### Items listed in a dataset
***
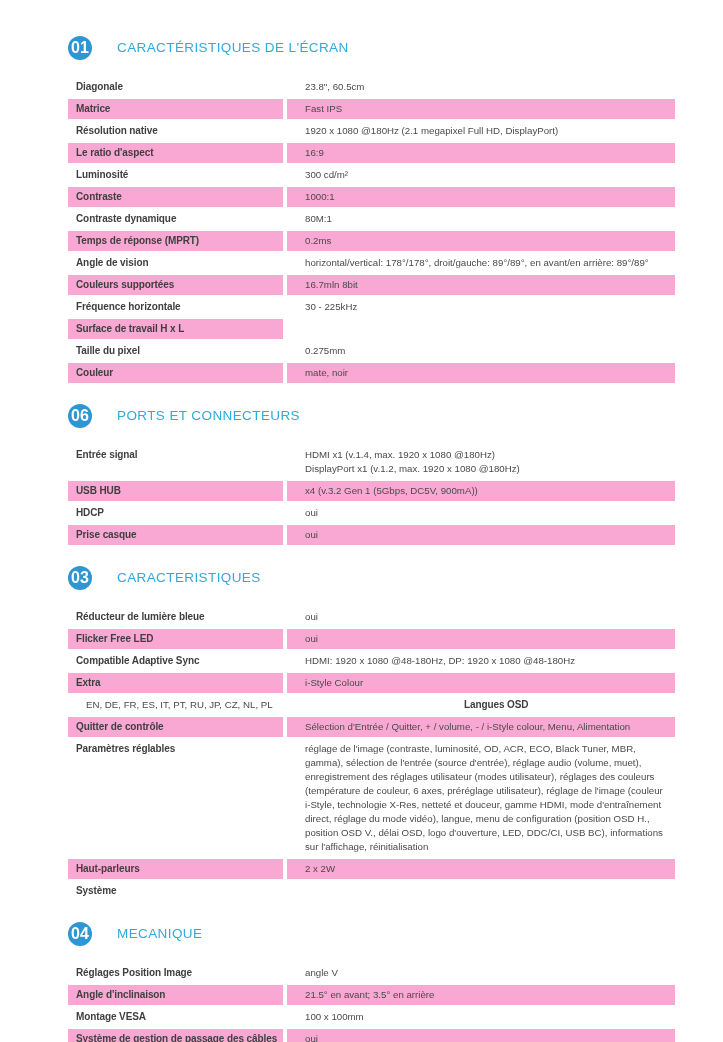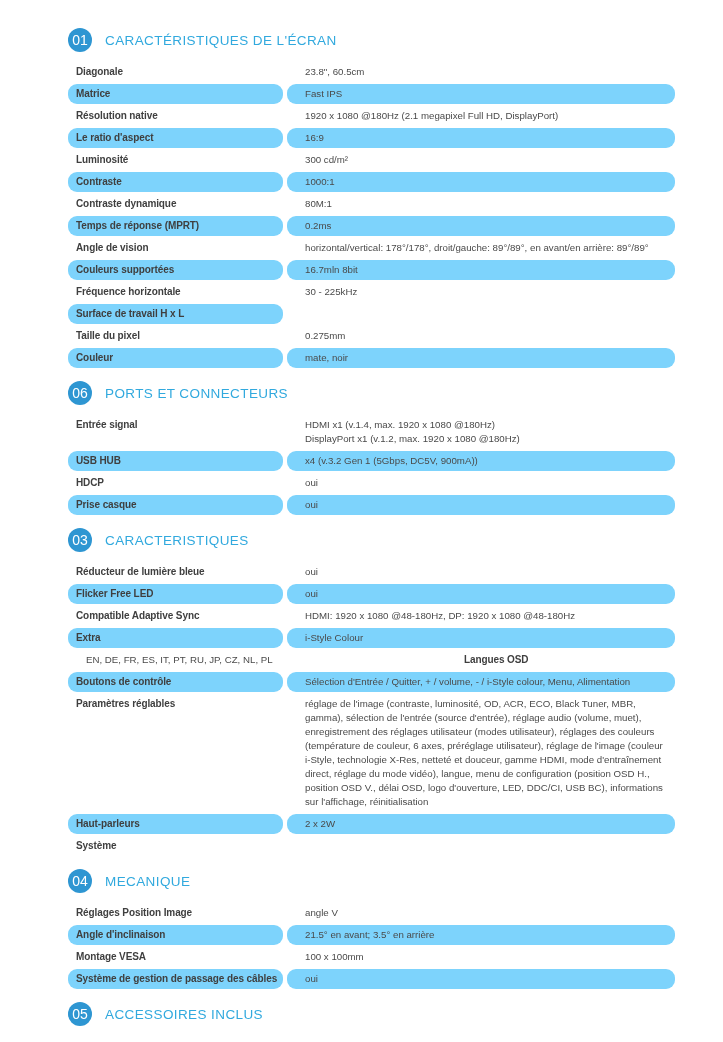"01" .section-number { font-size: 14px -> 16px; font-weight: normal -> bold }
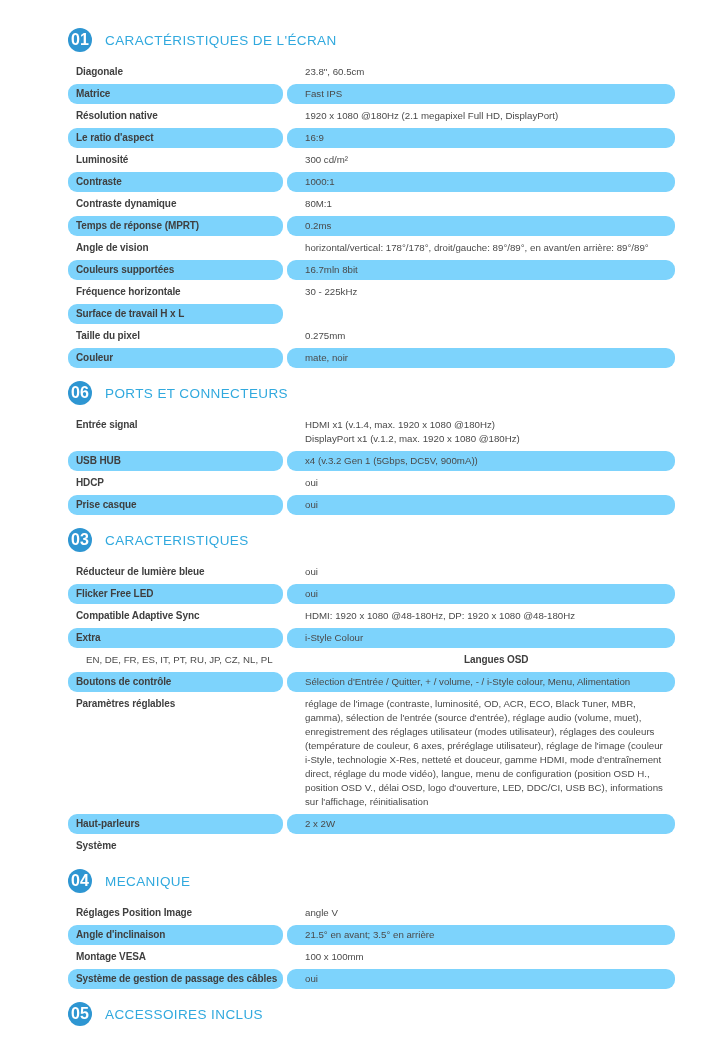"CARACTÉRISTIQUES DE L'ÉCRAN" .section-title { margin: 0 -> 12px }
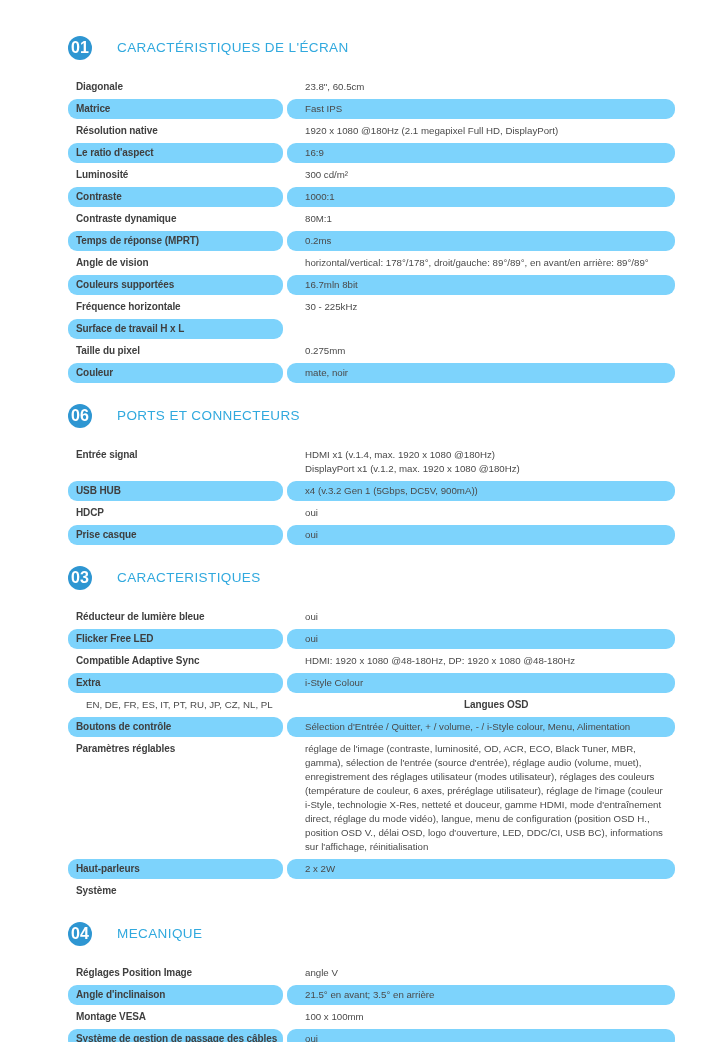"Matrice" .row.alt .cell { background: #7dd3fc -> #f9a8d4; border-radius: 9px -> none }
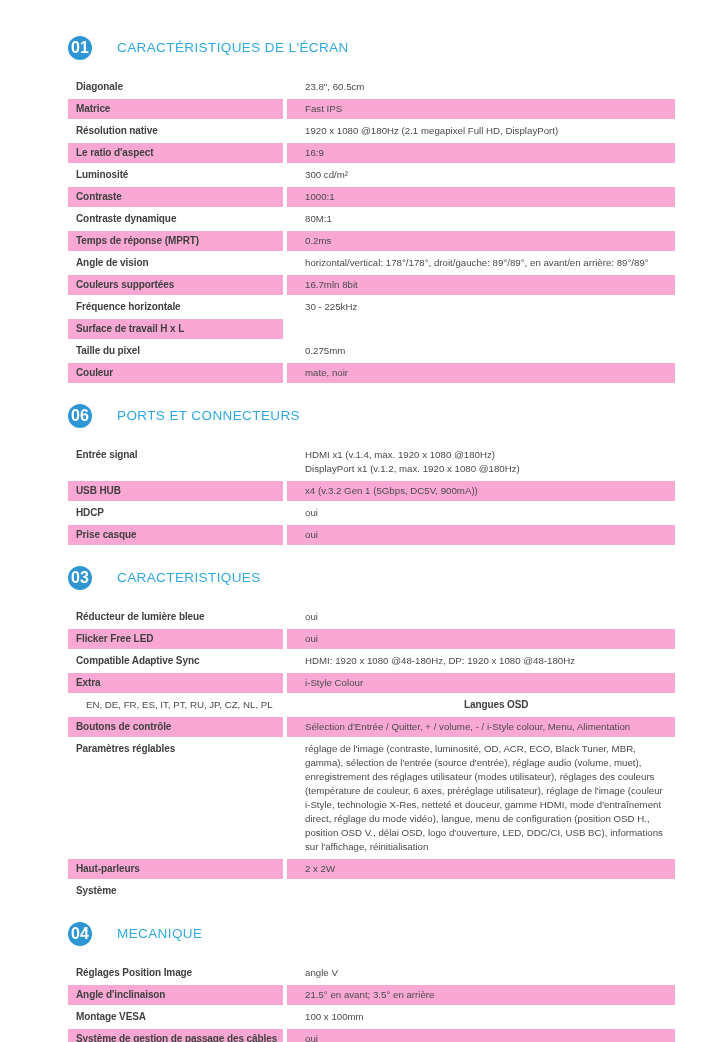"Boutons de contrôle" div.cell { text: Boutons -> Quitter }
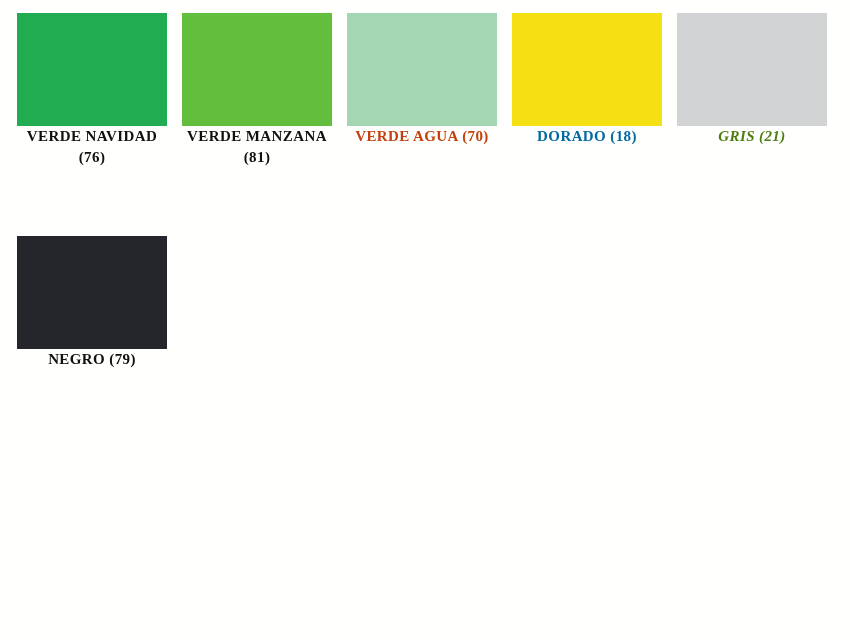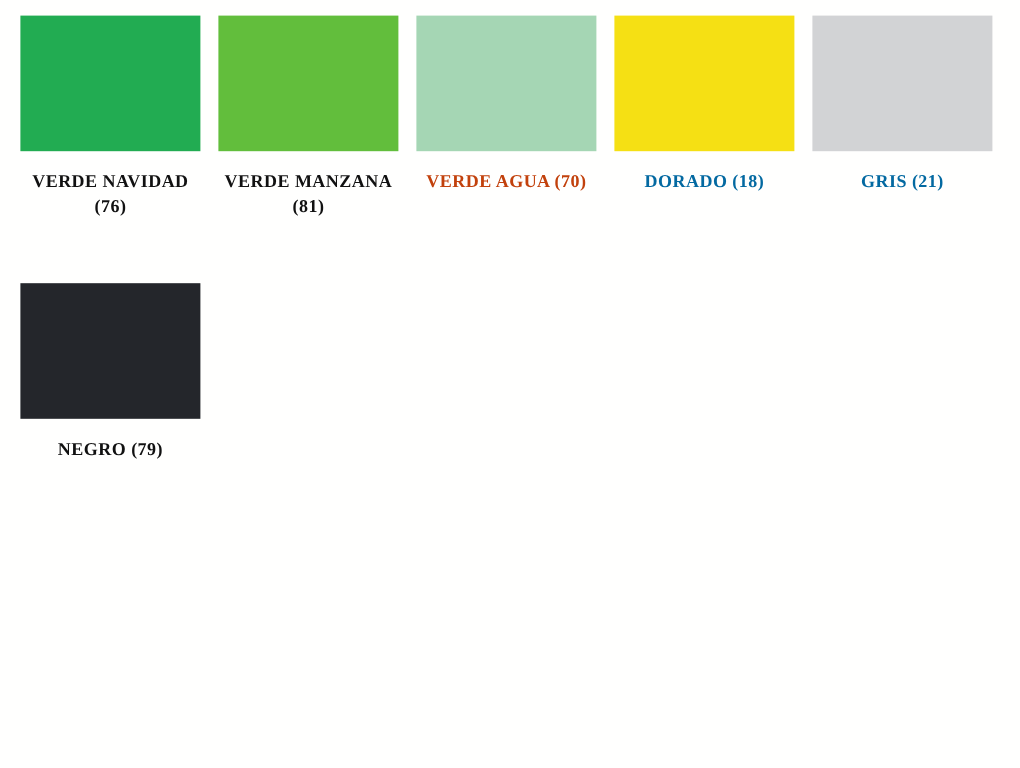"VERDE NAVIDAD (76)" .swatch-caption { margin-top: 16px -> none }
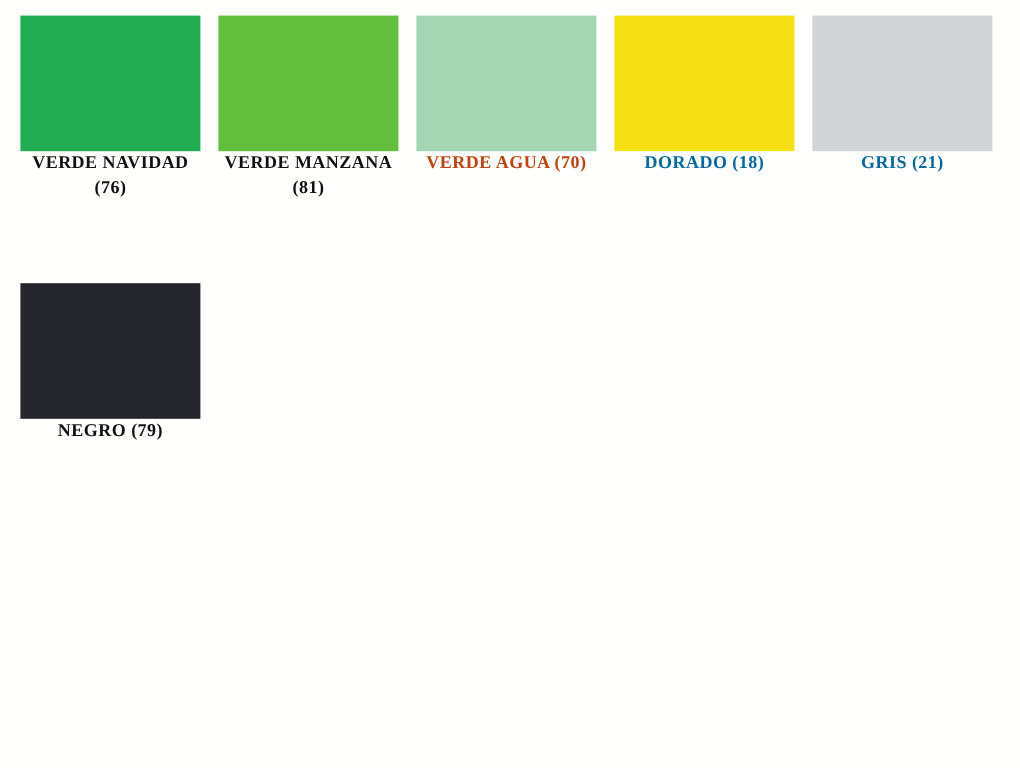"GRIS (21)" div.swatch-caption { color: #0369a1 -> #4d7c0f; font-style: none -> italic }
***
### Task objective
The answer must be an exact copy of the lines from the start of the records above through the line containing "margin-top: 16px ->", with no pictures in it.

### Problem solution
"01" .section-number { font-size: 14px -> 16px; font-weight: normal -> bold }
"CARACTÉRISTIQUES DE L'ÉCRAN" .section-title { margin: 0 -> 12px }
"Matrice" .row.alt .cell { background: #7dd3fc -> #f9a8d4; border-radius: 9px -> none }
"Boutons de contrôle" div.cell { text: Boutons -> Quitter }
"VERDE NAVIDAD (76)" .swatch-caption { margin-top: 16px -> none }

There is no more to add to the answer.